TASK OBJECTIVE >>
Search the data for the string "arrow" and gather each line it is in.
[RECORDS SUPPLIED — start]
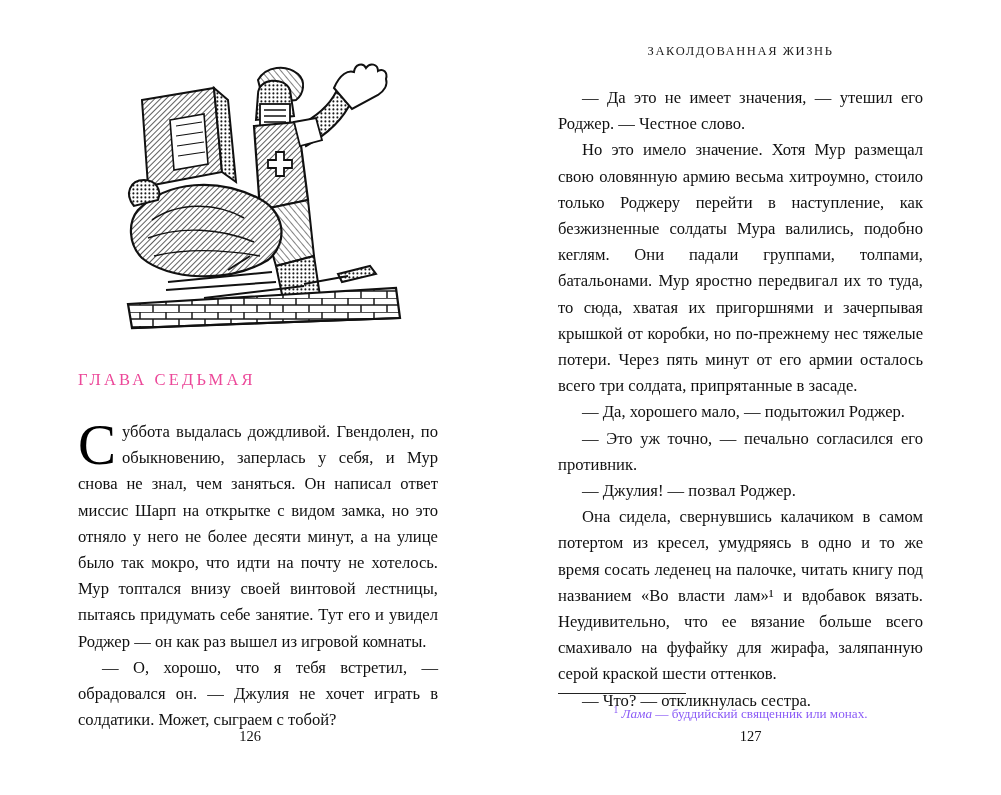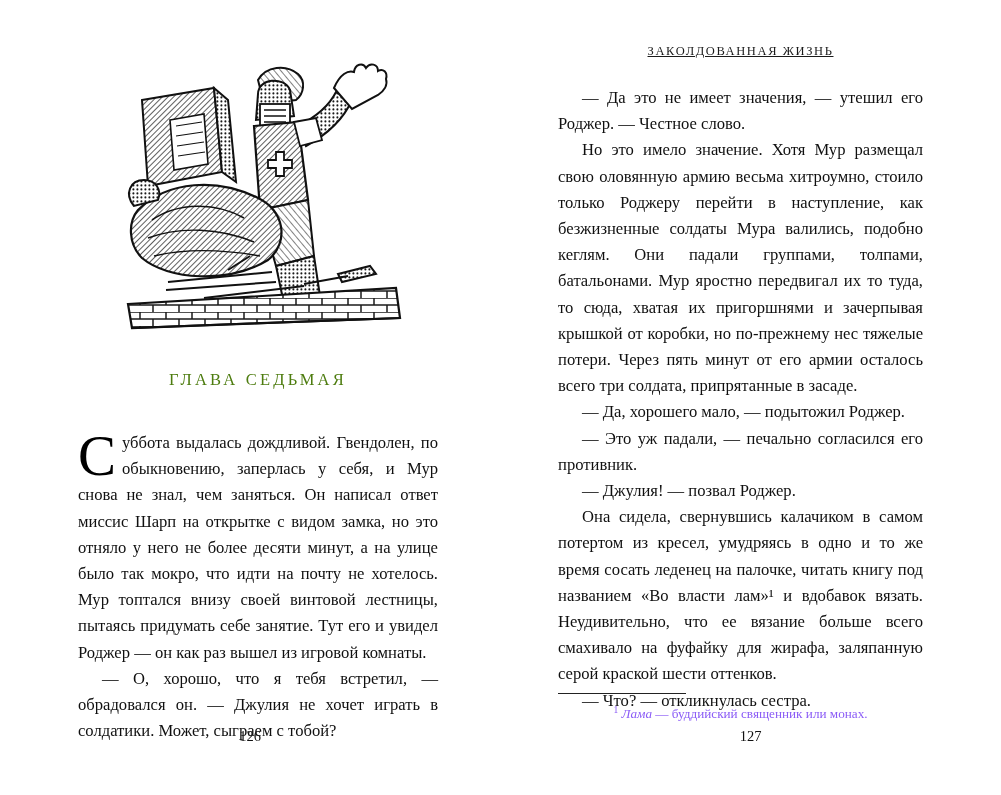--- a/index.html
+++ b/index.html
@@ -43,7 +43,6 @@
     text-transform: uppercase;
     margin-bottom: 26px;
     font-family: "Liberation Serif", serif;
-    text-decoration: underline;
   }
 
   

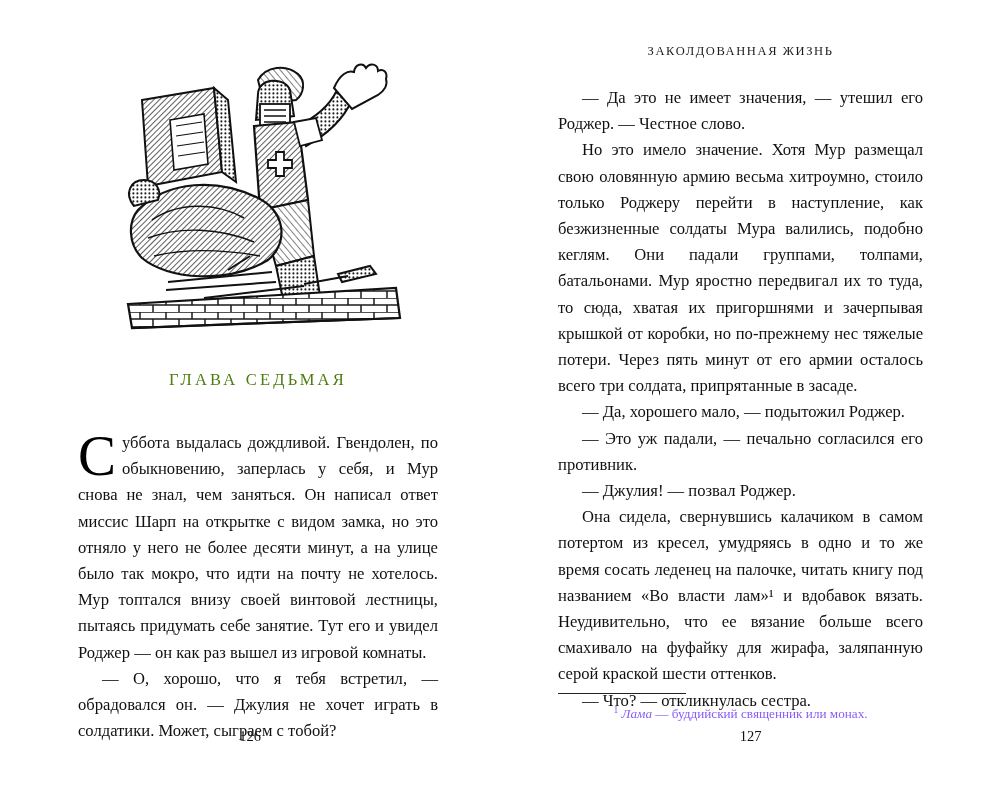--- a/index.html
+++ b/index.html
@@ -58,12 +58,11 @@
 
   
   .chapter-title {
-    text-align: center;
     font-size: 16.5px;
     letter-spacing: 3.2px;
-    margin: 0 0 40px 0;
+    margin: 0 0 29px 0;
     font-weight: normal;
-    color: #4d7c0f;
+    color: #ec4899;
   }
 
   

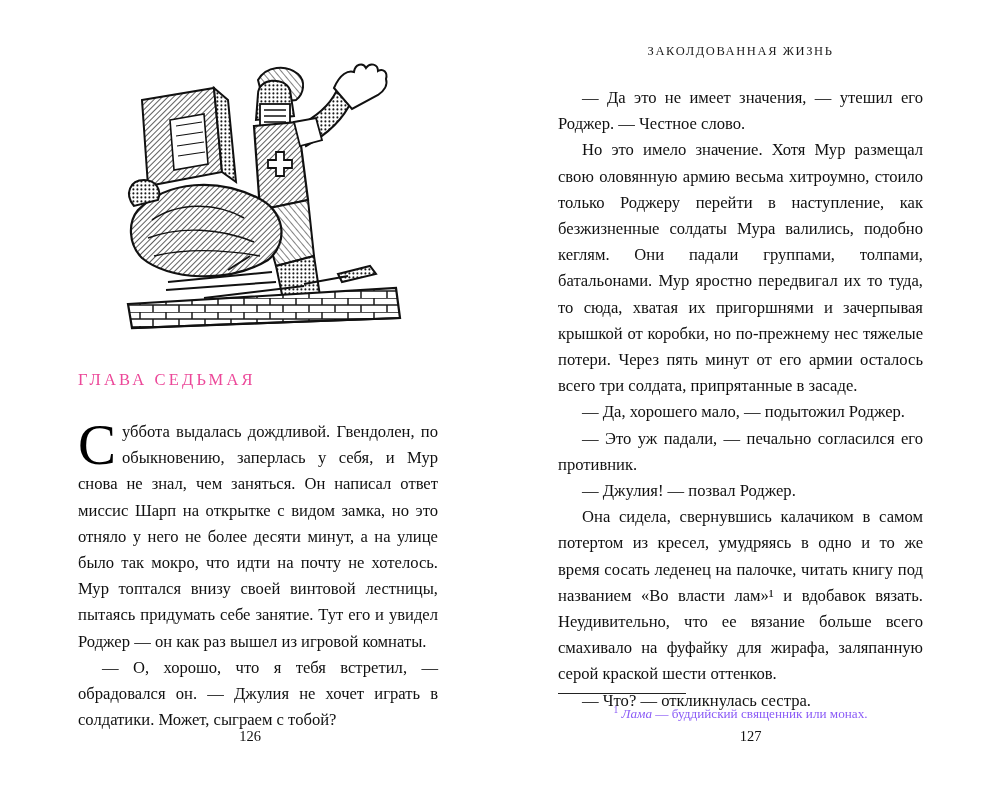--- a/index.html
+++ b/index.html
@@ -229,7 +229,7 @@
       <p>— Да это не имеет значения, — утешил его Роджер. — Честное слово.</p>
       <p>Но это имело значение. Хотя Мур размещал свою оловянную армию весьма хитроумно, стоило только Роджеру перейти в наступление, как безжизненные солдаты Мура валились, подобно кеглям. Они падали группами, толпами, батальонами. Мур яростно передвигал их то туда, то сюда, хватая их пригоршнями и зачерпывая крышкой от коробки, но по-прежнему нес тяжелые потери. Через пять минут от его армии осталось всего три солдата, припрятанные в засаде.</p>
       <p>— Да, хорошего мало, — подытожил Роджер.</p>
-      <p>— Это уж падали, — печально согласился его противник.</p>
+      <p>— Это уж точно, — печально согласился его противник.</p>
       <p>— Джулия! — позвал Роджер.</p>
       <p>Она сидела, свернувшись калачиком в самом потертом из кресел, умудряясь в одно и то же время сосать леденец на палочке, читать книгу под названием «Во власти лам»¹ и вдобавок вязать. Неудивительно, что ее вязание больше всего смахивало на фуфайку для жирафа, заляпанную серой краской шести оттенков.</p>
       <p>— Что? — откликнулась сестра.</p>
[RECORDS SUPPLIED — finish]
[RECORDS SUPPLIED — start]
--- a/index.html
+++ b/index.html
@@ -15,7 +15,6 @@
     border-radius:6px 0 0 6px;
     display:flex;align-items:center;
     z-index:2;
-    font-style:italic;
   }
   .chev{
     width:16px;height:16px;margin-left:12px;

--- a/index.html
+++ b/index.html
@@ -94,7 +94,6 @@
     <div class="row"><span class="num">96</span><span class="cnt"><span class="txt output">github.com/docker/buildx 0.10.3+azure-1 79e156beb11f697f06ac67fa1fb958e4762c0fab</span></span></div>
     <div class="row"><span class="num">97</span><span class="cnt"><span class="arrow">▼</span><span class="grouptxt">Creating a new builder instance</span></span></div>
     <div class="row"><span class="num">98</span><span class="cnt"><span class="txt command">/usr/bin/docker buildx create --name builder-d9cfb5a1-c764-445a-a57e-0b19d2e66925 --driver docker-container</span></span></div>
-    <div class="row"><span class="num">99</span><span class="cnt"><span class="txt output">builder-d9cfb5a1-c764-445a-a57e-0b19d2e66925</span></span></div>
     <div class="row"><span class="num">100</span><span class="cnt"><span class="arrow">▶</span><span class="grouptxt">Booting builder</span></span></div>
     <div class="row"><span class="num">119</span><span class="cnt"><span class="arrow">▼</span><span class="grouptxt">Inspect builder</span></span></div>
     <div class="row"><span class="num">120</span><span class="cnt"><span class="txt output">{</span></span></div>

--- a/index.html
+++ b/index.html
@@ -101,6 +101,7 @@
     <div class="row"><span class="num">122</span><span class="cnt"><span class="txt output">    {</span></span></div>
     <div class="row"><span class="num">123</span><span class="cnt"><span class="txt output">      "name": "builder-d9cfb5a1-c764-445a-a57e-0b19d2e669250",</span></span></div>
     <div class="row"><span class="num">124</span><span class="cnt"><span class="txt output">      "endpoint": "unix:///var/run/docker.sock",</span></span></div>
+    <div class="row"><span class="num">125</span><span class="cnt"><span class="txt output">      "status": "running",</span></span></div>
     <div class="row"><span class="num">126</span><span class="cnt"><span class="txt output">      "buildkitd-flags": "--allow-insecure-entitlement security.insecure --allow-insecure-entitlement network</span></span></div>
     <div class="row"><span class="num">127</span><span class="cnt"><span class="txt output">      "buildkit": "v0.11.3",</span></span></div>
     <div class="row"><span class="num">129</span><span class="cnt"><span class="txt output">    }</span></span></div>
[RECORDS SUPPLIED — finish]
[RECORDS SUPPLIED — start]
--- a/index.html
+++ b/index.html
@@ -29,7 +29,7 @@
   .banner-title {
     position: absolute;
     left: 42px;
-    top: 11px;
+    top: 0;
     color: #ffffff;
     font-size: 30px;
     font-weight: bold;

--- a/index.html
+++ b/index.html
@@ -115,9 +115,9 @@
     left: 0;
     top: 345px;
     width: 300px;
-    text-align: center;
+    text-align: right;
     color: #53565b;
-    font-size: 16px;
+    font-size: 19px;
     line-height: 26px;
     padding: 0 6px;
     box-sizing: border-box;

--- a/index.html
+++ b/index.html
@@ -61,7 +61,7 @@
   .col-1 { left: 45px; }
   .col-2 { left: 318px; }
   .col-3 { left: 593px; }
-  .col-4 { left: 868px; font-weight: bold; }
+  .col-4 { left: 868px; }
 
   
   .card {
[RECORDS SUPPLIED — finish]
SOLUTION TO THE PROBLEM >>
     <div class="row"><span class="num">97</span><span class="cnt"><span class="arrow">▼</span><span class="grouptxt">Creating a new builder instance</span></span></div>
     <div class="row"><span class="num">100</span><span class="cnt"><span class="arrow">▶</span><span class="grouptxt">Booting builder</span></span></div>
     <div class="row"><span class="num">119</span><span class="cnt"><span class="arrow">▼</span><span class="grouptxt">Inspect builder</span></span></div>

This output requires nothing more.